La géographie de l’Ontario pose des difficultés considérables en matière de répartition et d’accessibilité des services en milieu résidentiel pour les jeunes dans toute la province. Les grandes distances séparant les collectivités du Nord de l’Ontario compliquent fortement la tâche de faire en sorte que les jeunes aient accès à des services en milieu résidentiel proches de chez eux. Le Comité comprend les défis particuliers auxquels sont confrontées les communautés autochtones du Nord, contraintes d’envoyer leurs jeunes à de grandes distances au Sud pour bénéficier de programmes et de services. Même dans la région plus peuplée du Sud de la province, les services en milieu résidentiel affichent des disparités et des difficultés considérables en ce qui concerne le recrutement de personnel qualifié, l’atténuation de l’isolement des jeunes durant leur séjour dans des milieux résidentiels ruraux, et les problèmes liés au coût élevé de l’immobilier dans les zones urbaines, où un besoin urgent de diversité parmi les familles d’accueil se fait sentir.

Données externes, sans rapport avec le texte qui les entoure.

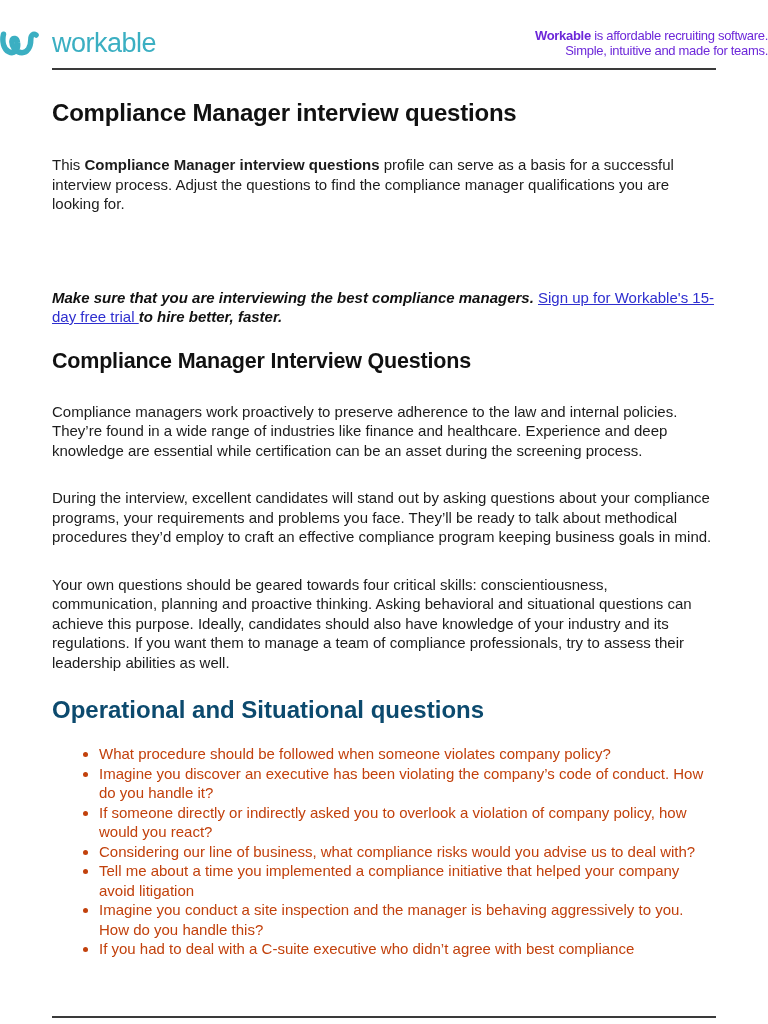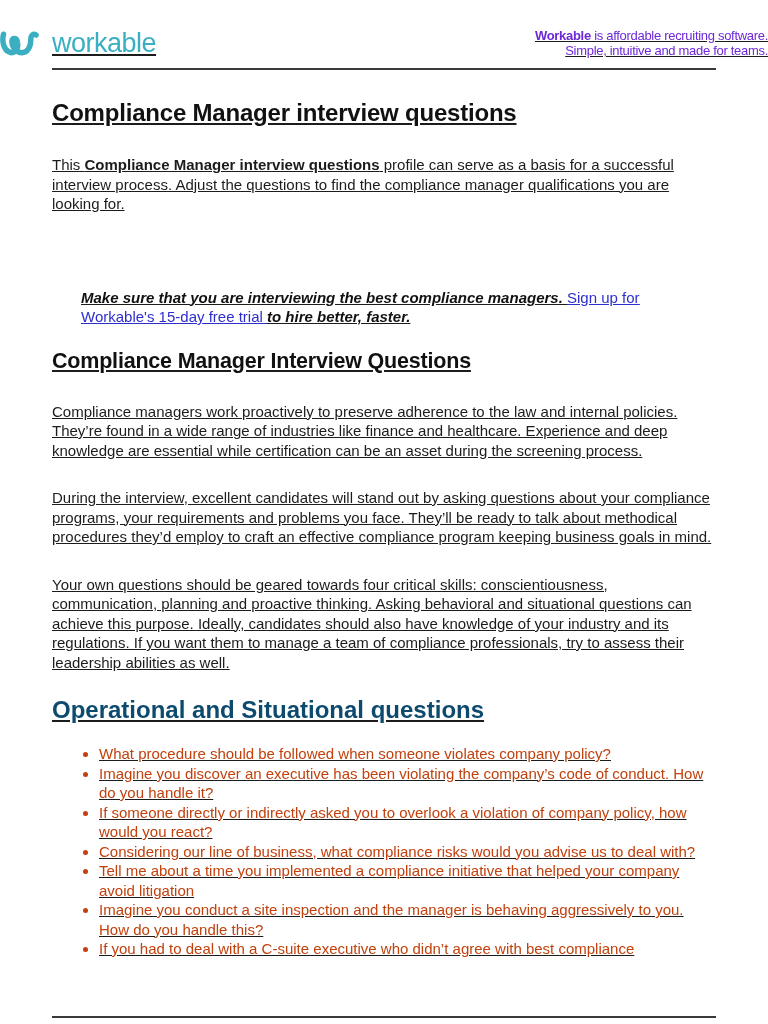--- a/index.html
+++ b/index.html
@@ -13,7 +13,6 @@
     background: #ffffff;
     overflow: hidden;
     margin: 0 auto;
-    text-decoration: underline;
   }
 
   .content { margin: 0 52px; }

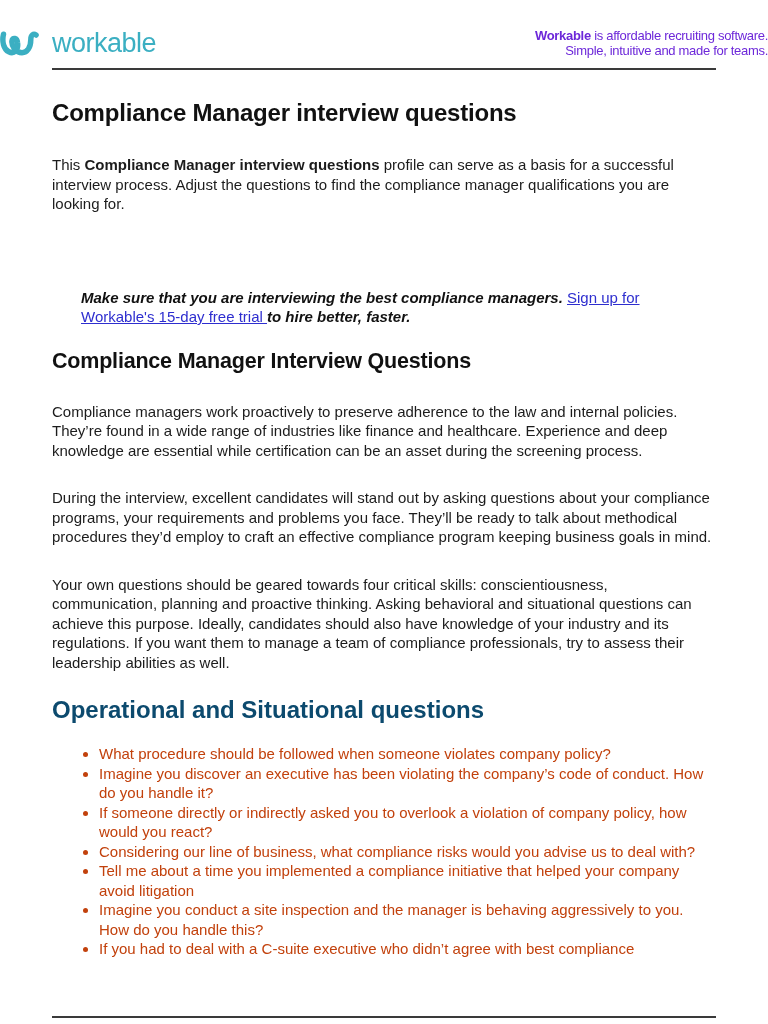--- a/index.html
+++ b/index.html
@@ -67,7 +67,6 @@
     font-weight: bold;
     font-style: italic;
     color: #111111;
-    margin-left: 29px;
   }
   .cta a {
     font-weight: normal;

Le Comité comprend les difficultés que représentent les grandes distances. Il n’est généralement pas souhaitable de fournir des services en milieu résidentiel aux jeunes hors de leur collectivité d’origine, qui plus est à des distances qui rendent difficiles l’entretien et le maintien des liens familiaux. Il est en outre entendu que lorsque les jeunes reçoivent des services en milieu résidentiel loin de leur collectivité d’origine, la réinsertion devient extrêmement délicate et la pérennité des services dont ils bénéficiaient, quels qu’ils fussent, précaire. Le Comité a notamment appris de la bouche de parents ayant fréquenté un centre de santé mentale pour enfants et jeunes que l’expérience de leurs enfants durant leur séjour avait été excellente, mais que les services n’avaient au final pas fait de grande différence, que ce soit pour la famille ou les jeunes, dans la mesure où à leur sortie, les soutiens adéquats conformément aux recommandations du milieu résidentiel n’étaient tout simplement pas offerts dans la collectivité d’origine.

De nombreux fournisseurs de services installés dans des régions rurales de l’Ontario ont du mal à recruter du personnel qualifié. Le Comité a maintes fois entendu que le personnel de première ligne des programmes de services en foyer de groupe était souvent constitué de personnes se servant de ces postes comme de tremplins vers d’autres carrières, dans le maintien de l’ordre pour la plupart. Les programmes reposant sur les activités de la ferme ou de plein air parviennent généralement à recruter de très jeunes employés qui restent un faible laps de temps avant que le mode de vie ou le milieu de travail isolé ne leur convienne plus.

Même si tous ces problèmes et défis sont compréhensibles et donc prévisibles, le Comité n’est pas d’avis que ces géographies particulières constituent un motif de révision à la baisse des attentes relatives à la qualité des services et à la qualification du personnel ainsi que des exigences vis-à-vis des fournisseurs de services, tous secteurs confondus, en matière de croissance épanouie et d’apprentissage continus. Puisque l’influence des jeunes sur le lieu où ils reçoivent les services en milieu résidentiel est très limitée, il incombe au système de services et à l’autorité centrale de veiller, en assurant une gouvernance, à ce que la qualité de l’expérience soit maintenue quel que soit le secteur géographique du placement.